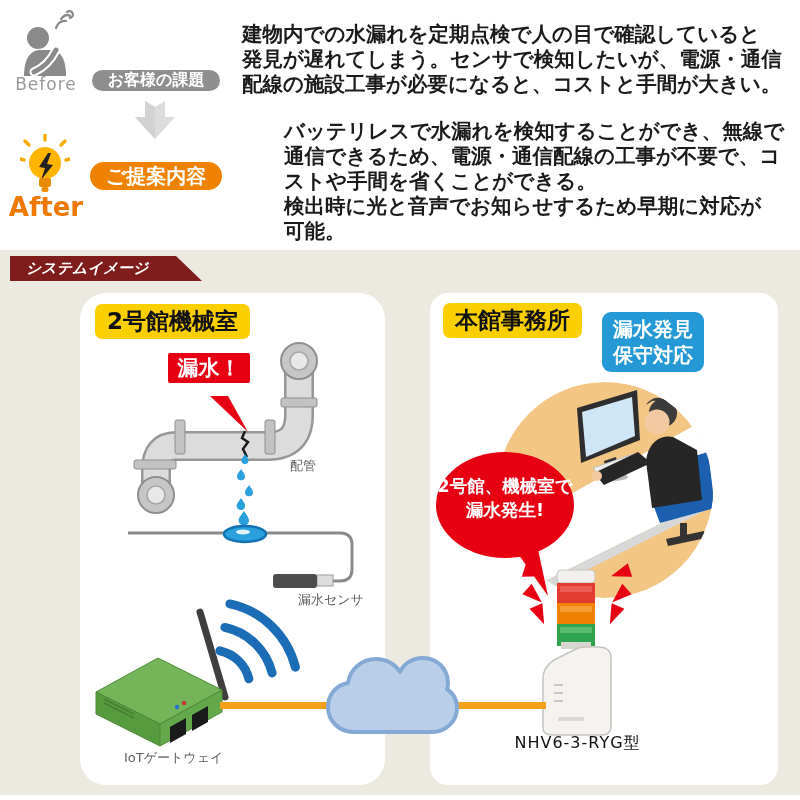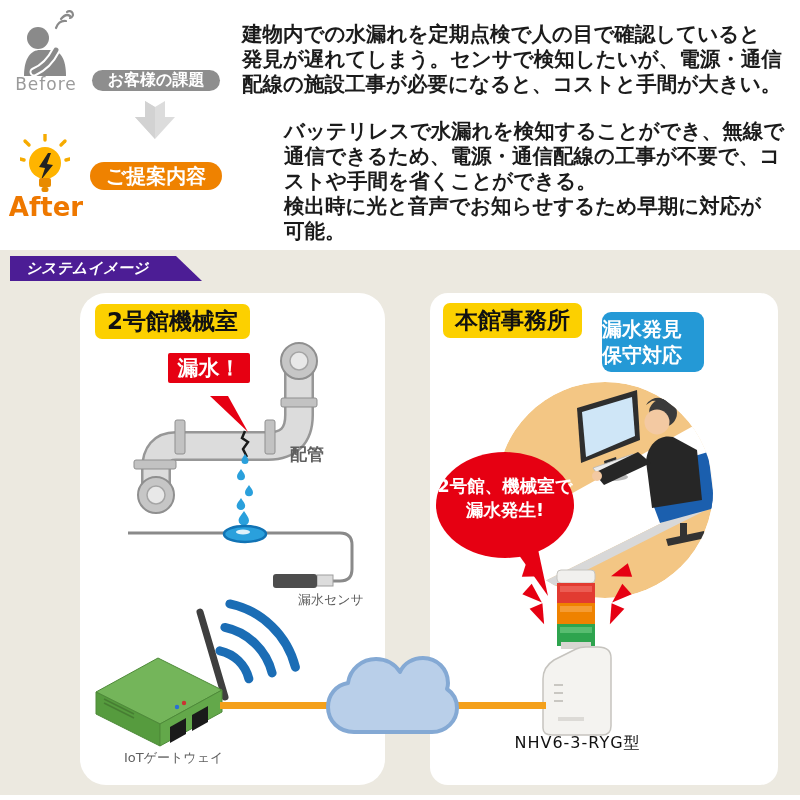--- a/index.html
+++ b/index.html
@@ -17,7 +17,7 @@
   .para1{top:22px;} .para2{top:119px;margin-left:42px;}
   
   .system{position:absolute;left:0;top:250px;width:800px;height:545px;background:#ece9e0;}
-  .banner{left:10px;top:6px;width:192px;height:25px;background:#4c1d95;color:#fff;
+  .banner{left:10px;top:6px;width:192px;height:25px;background:#7f1d1d;color:#fff;
           font-size:15px;font-style:italic;font-weight:bold;line-height:25px;padding-left:16px;
           box-sizing:border-box;clip-path:polygon(0 0,calc(100% - 26px) 0,100% 100%,0 100%);}
   .panel{background:#fff;border-radius:18px;z-index:1;}

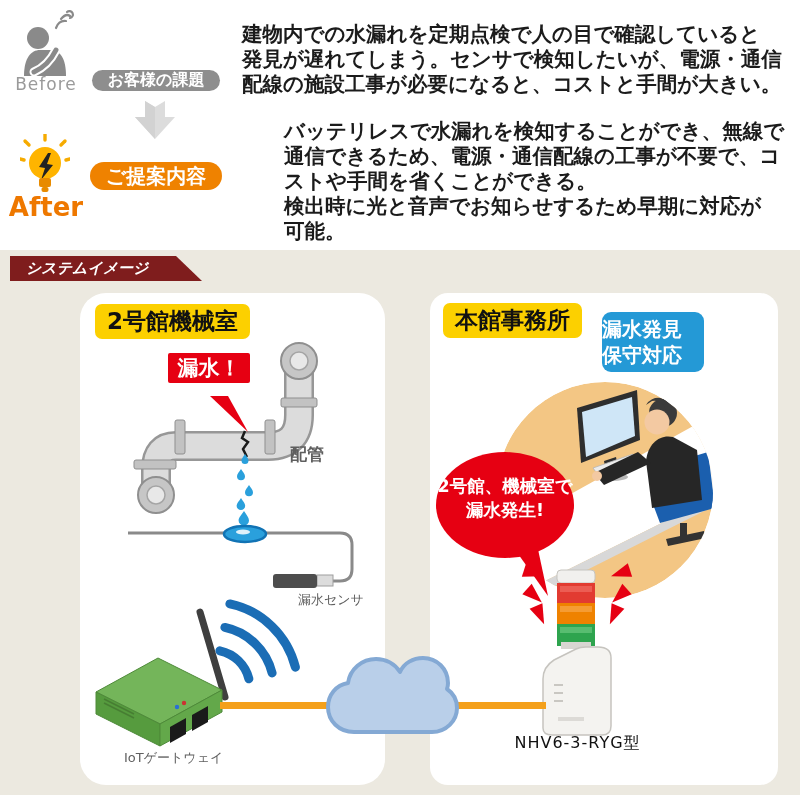--- a/index.html
+++ b/index.html
@@ -27,7 +27,7 @@
               font-size:23px;line-height:1;padding:6px 12px;border-radius:7px;}
   .room-badge-l{left:15px;top:11px;} .room-badge-r{left:13px;top:10px;}
   .blue-badge{left:172px;top:19px;width:102px;padding:4px 0;background:#2499d6;color:#fff;
-              font-weight:bold;font-size:20px;line-height:26px;border-radius:9px;}
+              font-weight:bold;font-size:20px;line-height:26px;text-align:center;border-radius:9px;}
   .leak-callout{left:88px;top:60px;width:82px;height:30px;background:#e60012;color:#fff;
                 font-weight:bold;font-size:21px;display:flex;align-items:center;justify-content:center;border-radius:2px;z-index:2;}
   .small-label{color:#5f5f5f;}

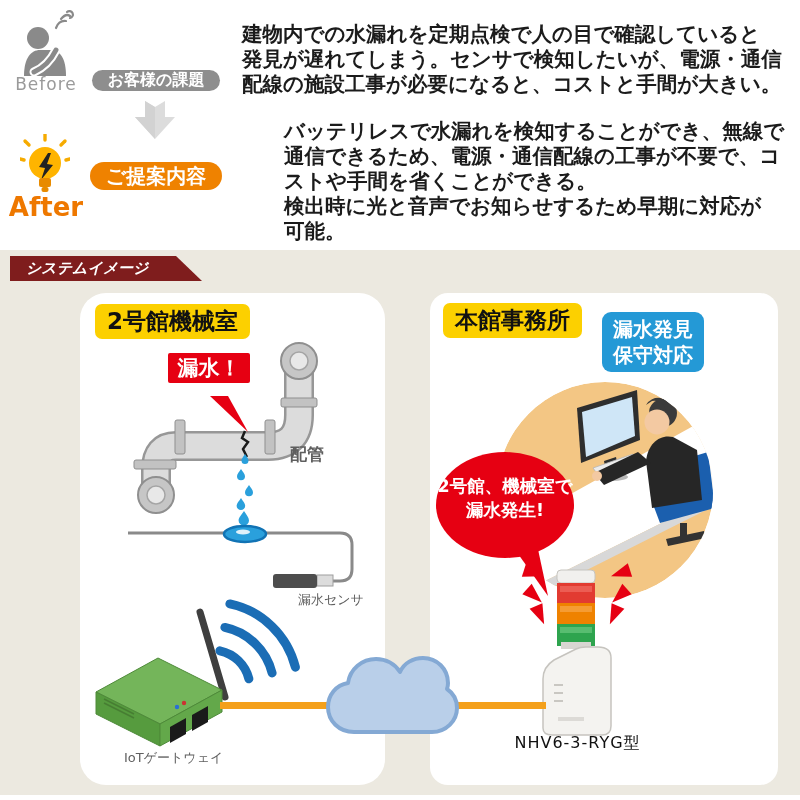--- a/index.html
+++ b/index.html
@@ -31,7 +31,7 @@
   .leak-callout{left:88px;top:60px;width:82px;height:30px;background:#e60012;color:#fff;
                 font-weight:bold;font-size:21px;display:flex;align-items:center;justify-content:center;border-radius:2px;z-index:2;}
   .small-label{color:#5f5f5f;}
-  .pipe-label{left:210px;top:150px;font-size:17px;font-weight:bold;}
+  .pipe-label{left:210px;top:164px;font-size:13px;}
   .sensor-label{left:218px;top:298px;font-size:13px;}
   .gateway-label{left:44px;top:456px;font-size:13px;}
   .bubble-text{left:5px;top:181px;width:140px;text-align:center;color:#fff;font-weight:bold;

§

* _WORK TASK_:
The response consists of the lines above that contain "padding".

* _SOLUTION BELOW_:
           font-size:15px;font-style:italic;font-weight:bold;line-height:25px;padding-left:16px;
               font-size:23px;line-height:1;padding:6px 12px;border-radius:7px;}
   .blue-badge{left:172px;top:19px;width:102px;padding:4px 0;background:#2499d6;color:#fff;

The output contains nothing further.